Laurel Roth and Andy Diaz Hope have collaborated on a custom chandelier titled Blood, Money and Tears. Diggs chose to collaborate with 15 incarcerated men. Heidi Schlatter's project, The Globex Corporation, focuses on the New Urbanist community of Celebration.
Peggy Diggs, Laurel Roth and Andy Diaz Hope, Heidi Schlatter
Peggy Diggs' project, WorkOut, was inspired by society's future need for living in constricted living conditions due to global warming over the next 20 years. More people will be living in emergency shelters due to natural disasters or will downsize their homes due to rising costs of fuel.
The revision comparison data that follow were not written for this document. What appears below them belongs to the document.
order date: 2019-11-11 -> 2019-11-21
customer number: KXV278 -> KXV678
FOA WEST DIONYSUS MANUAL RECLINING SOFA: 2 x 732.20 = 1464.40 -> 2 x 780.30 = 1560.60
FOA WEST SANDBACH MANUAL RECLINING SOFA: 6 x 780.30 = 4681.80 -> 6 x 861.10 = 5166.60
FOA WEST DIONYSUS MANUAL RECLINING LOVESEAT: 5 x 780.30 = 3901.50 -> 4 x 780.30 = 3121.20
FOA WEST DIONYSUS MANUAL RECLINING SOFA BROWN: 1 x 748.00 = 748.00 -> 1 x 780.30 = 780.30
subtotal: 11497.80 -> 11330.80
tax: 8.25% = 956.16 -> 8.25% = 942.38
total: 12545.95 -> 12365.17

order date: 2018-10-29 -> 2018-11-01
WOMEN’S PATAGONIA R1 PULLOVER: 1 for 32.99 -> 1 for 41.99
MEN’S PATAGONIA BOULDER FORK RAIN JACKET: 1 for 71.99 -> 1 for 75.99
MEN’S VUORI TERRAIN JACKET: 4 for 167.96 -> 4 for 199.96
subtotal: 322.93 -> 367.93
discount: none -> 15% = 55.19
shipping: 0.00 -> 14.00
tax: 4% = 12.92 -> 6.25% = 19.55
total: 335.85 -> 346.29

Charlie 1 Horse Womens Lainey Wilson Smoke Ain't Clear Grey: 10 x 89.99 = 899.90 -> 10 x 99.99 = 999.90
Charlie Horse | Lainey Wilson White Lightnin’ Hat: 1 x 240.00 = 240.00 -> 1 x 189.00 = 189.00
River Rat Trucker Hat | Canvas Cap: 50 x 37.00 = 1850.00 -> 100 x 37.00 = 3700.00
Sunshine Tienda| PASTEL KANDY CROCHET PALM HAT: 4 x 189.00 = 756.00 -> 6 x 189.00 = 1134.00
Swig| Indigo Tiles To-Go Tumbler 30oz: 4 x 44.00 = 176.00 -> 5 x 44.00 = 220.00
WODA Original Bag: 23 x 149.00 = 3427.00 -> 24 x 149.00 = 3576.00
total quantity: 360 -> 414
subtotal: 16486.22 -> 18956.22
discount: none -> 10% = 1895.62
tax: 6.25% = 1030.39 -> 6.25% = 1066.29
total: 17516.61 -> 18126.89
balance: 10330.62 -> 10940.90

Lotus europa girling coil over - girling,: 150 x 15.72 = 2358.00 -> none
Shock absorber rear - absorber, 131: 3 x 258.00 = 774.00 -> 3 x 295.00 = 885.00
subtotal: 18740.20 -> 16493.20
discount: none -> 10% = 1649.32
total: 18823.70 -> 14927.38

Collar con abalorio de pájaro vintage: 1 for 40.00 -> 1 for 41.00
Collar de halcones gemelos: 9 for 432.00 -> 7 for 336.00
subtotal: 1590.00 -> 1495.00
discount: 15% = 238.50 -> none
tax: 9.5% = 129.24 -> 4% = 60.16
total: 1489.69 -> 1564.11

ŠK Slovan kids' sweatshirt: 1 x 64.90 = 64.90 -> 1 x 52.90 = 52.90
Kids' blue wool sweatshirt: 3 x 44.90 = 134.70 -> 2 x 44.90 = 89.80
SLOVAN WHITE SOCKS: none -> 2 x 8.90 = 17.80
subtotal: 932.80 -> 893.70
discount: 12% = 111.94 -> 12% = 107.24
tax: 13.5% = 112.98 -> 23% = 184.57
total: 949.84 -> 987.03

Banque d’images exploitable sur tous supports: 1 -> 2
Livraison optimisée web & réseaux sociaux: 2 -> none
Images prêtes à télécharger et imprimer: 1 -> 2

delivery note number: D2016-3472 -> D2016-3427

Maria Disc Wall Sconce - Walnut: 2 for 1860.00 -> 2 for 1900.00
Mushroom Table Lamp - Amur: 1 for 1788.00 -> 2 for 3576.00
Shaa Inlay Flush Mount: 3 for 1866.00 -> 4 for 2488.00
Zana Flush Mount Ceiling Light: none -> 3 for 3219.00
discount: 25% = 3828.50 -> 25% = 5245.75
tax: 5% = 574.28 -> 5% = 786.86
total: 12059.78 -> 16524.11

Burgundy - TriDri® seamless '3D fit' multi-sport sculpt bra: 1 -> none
Diggs chose to collaborate with a community that had experience in confined living habitats and, with a Creative Capital grant, she worked with 15 incarcerated men (over 90% of them incarcerated for life) at the State Correctional Institution at Graterford, outside Philadelphia, for 18 months in 2005-2006. After design workshops and spatial problem-solving exercises, they produced cardboard models of their ideas. All materials to construct the objects had to be in compliance with the prison's strict rules. One prototype was chosen by the prisoners for full-scale production - a partially collapsible desk/storage unit to be made out of sturdy cardboard. The units were hand-made and painted by the inmates in their aesthetic influences: tattoos, grafitti art, labyrinths, tribal art, and the backs of playing cards. The prison forbade the selling of the units, so the prisoners decided to donate 20 desks to residents at Riverview Home, a Philadelphia city-run care facility for ailing and elderly homeless individuals. On view in the exhibition will be examples of the desks as well as documentation of the project.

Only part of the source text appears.